Scholz Matthias, Selbig Joachim
Institute of Biochemistry and Biology, University of Potsdam, Germany.
Methods Mol Biol. 2007;358:87-104. doi: 10.1007/978-1-59745-244-1_6.
This chapter provides an overview of visualization and analysis techniques applied to large-scale datasets from genomics, metabolomics, and proteomics. The aim is to reduce the number of variables (genes, metabolites, or proteins) by extracting a small set of new relevant variables, usually termed components. The advantages and disadvantages of the classical principal component analysis (PC A) are discussed and a link is given to the closely related singular value decomposition and multidimensional scaling.
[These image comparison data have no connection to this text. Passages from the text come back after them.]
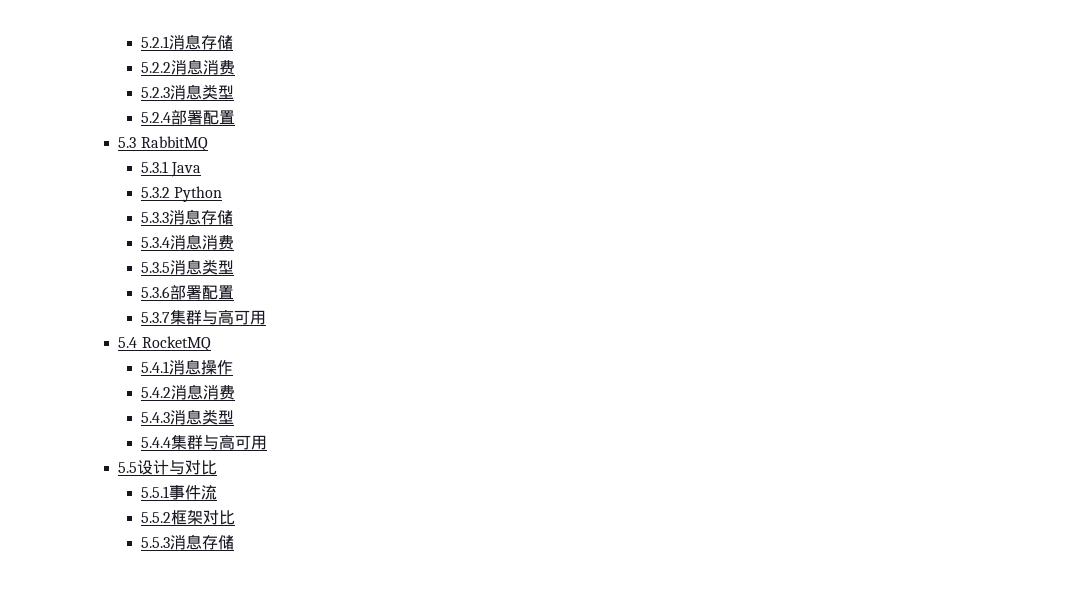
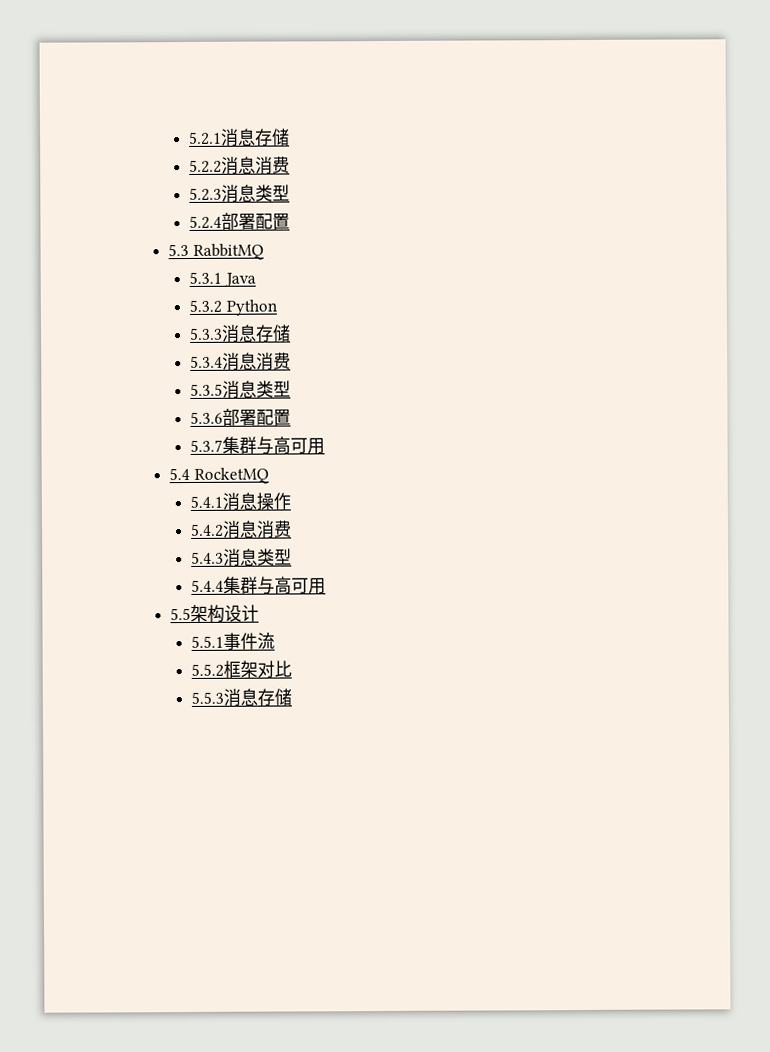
- 5.5设计与对比
+ 5.5架构设计

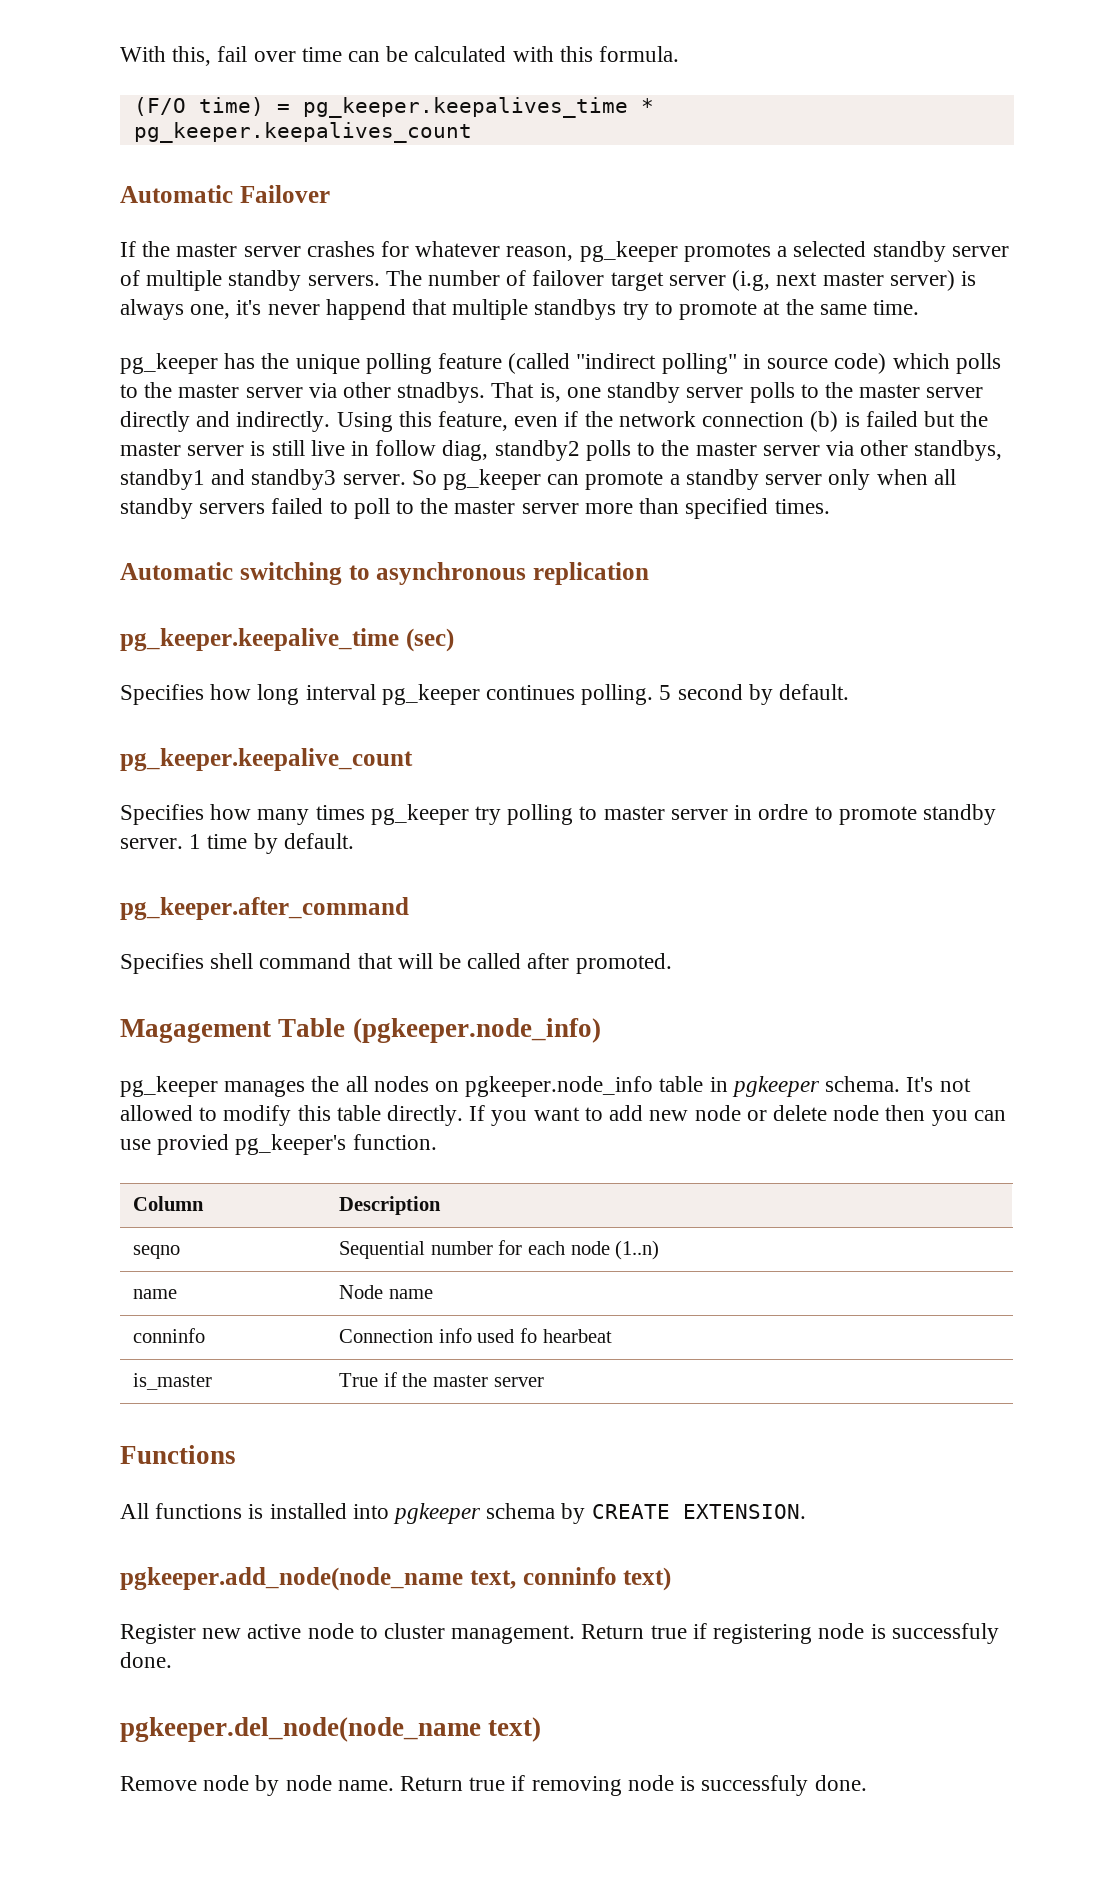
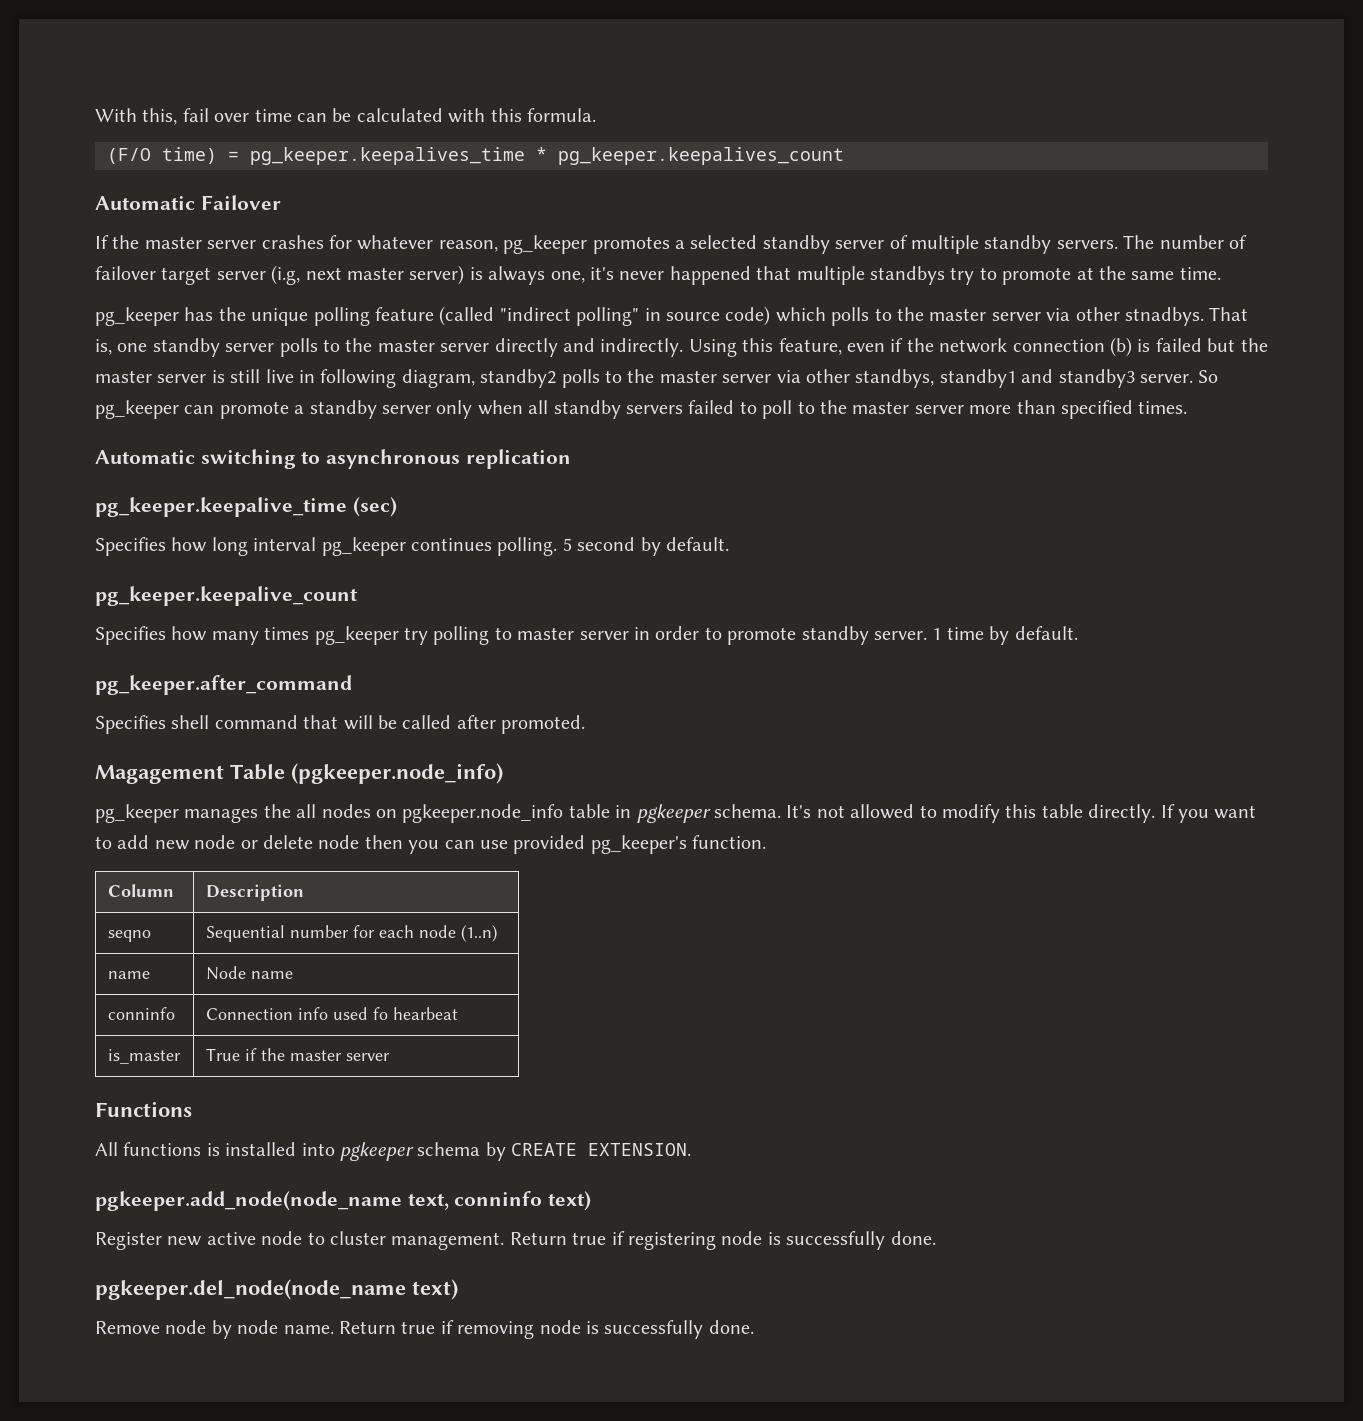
- The number of failover target server (i.g, next master server) is always one, it's never happend that multiple standbys try to promote at the same time.
+ The number of failover target server (i.g, next master server) is always one, it's never happened that multiple standbys try to promote at the same time.
- Using this feature, even if the network connection (b) is failed but the master server is still live in follow diag, standby2 polls to the master server via other standbys, standby1 and standby3 server.
+ Using this feature, even if the network connection (b) is failed but the master server is still live in following diagram, standby2 polls to the master server via other standbys, standby1 and standby3 server.
- Specifies how many times pg_keeper try polling to master server in ordre to promote standby server.
+ Specifies how many times pg_keeper try polling to master server in order to promote standby server.
- If you want to add new node or delete node then you can use provied pg_keeper's function.
+ If you want to add new node or delete node then you can use provided pg_keeper's function.
- Return true if registering node is successfuly done.
+ Return true if registering node is successfully done.
- Return true if removing node is successfuly done.
+ Return true if removing node is successfully done.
Special emphasis is given to the recent trend toward the use of independent component analysis, which aims to extract statistically independent components and, therefore, provides usually more meaningful components than PCA. We also discuss normalization techniques and their influence on the result of different analytical techniques.
本章概述了应用于基因组学、代谢组学和蛋白质组学大规模数据集的可视化和分析技术。目的是通过提取一小部分新的相关变量(通常称为成分)来减少变量(基因、代谢物或蛋白质)的数量。讨论了经典主成分分析(PCA)的优缺点,并给出了与密切相关的奇异值分解和多维缩放的联系。特别强调了使用独立成分分析的最新趋势,该分析旨在提取统计上独立的成分,因此通常比PCA提供更有意义的成分。我们还讨论了归一化技术及其对不同分析技术结果的影响。